- **Task instructions**: Determine how many lines in the records below contain "width", then state that number alone.

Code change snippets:
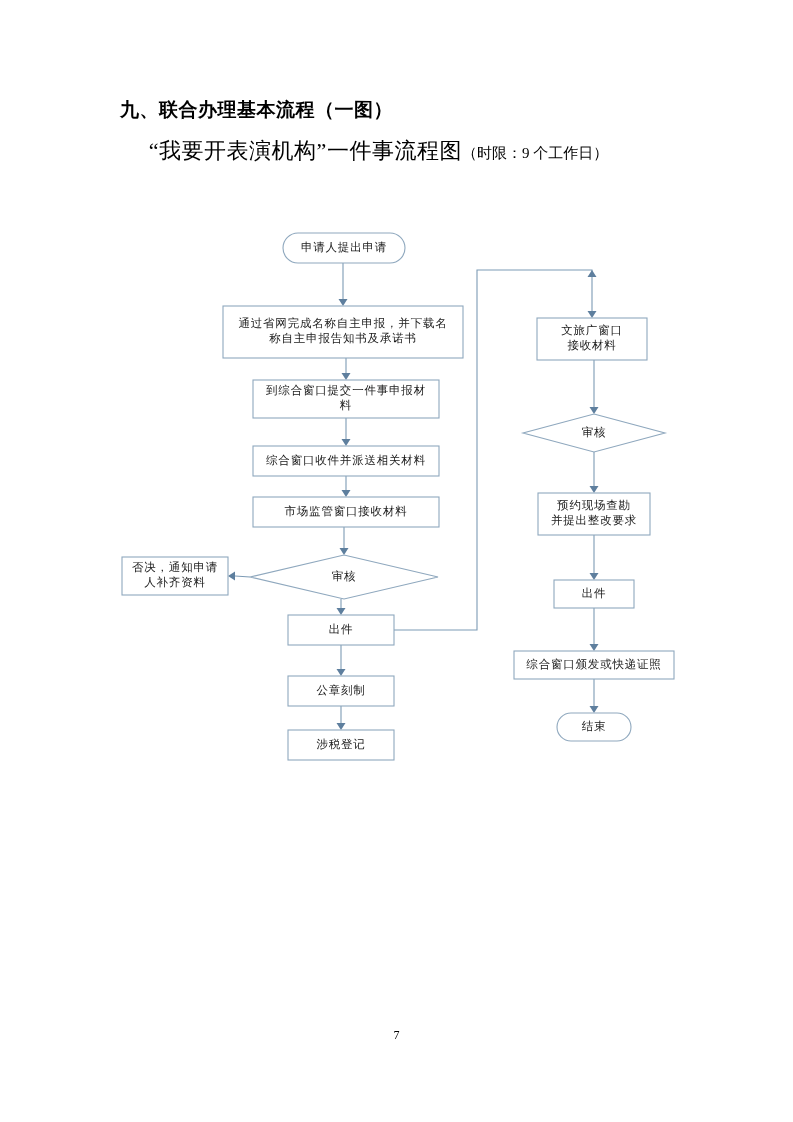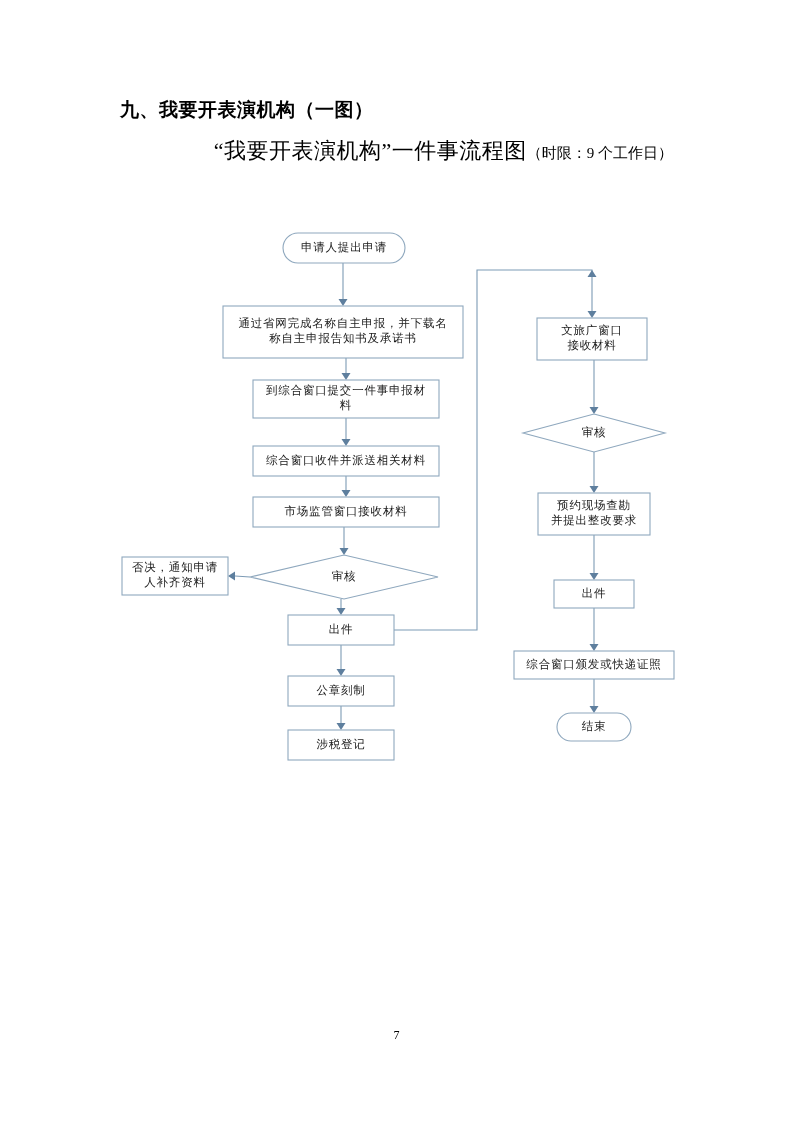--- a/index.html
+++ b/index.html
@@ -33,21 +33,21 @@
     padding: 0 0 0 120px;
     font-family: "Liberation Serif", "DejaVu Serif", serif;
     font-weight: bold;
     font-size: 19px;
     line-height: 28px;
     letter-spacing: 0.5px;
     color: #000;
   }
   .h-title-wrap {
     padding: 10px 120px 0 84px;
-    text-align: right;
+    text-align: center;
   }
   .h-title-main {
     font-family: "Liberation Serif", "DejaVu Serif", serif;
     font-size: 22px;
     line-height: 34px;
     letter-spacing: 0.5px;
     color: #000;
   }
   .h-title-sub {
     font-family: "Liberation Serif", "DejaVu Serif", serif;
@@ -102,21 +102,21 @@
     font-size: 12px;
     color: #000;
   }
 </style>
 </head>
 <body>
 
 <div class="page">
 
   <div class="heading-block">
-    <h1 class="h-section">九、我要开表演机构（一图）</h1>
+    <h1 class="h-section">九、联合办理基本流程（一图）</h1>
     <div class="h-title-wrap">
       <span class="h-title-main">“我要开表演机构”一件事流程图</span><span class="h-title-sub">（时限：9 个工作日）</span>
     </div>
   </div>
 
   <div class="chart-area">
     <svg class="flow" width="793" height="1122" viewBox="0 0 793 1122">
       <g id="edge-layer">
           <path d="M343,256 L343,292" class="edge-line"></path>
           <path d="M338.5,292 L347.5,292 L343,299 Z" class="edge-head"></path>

==

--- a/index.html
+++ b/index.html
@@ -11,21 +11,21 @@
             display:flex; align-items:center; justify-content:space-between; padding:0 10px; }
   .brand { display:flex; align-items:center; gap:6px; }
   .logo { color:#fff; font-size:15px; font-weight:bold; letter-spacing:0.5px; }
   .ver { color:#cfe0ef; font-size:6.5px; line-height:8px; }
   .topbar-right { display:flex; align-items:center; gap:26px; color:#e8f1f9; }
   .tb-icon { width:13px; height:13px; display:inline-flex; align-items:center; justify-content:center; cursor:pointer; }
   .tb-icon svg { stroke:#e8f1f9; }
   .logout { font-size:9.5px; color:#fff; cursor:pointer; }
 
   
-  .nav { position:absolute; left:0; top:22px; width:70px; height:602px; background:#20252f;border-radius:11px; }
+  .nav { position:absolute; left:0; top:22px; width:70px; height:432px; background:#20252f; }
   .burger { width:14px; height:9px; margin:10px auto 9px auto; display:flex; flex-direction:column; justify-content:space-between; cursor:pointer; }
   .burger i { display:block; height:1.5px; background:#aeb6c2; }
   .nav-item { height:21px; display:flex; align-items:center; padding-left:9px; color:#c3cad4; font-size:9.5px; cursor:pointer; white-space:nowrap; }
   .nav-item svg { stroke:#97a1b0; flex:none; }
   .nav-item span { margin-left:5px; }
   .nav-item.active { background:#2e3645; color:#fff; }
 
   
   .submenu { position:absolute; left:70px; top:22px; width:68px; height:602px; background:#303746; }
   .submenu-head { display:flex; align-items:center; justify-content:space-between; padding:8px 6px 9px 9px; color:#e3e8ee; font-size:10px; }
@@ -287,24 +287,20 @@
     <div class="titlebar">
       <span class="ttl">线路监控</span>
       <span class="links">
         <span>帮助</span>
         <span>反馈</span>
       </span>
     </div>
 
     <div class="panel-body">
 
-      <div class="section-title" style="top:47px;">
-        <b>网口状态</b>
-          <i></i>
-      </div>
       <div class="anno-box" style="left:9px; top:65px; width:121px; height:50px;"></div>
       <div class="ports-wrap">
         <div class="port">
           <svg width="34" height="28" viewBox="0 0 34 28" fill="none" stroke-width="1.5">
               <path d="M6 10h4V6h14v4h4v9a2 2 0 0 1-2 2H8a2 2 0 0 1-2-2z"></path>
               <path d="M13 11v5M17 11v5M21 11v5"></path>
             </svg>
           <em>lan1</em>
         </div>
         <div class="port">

- **Response to the task**: 8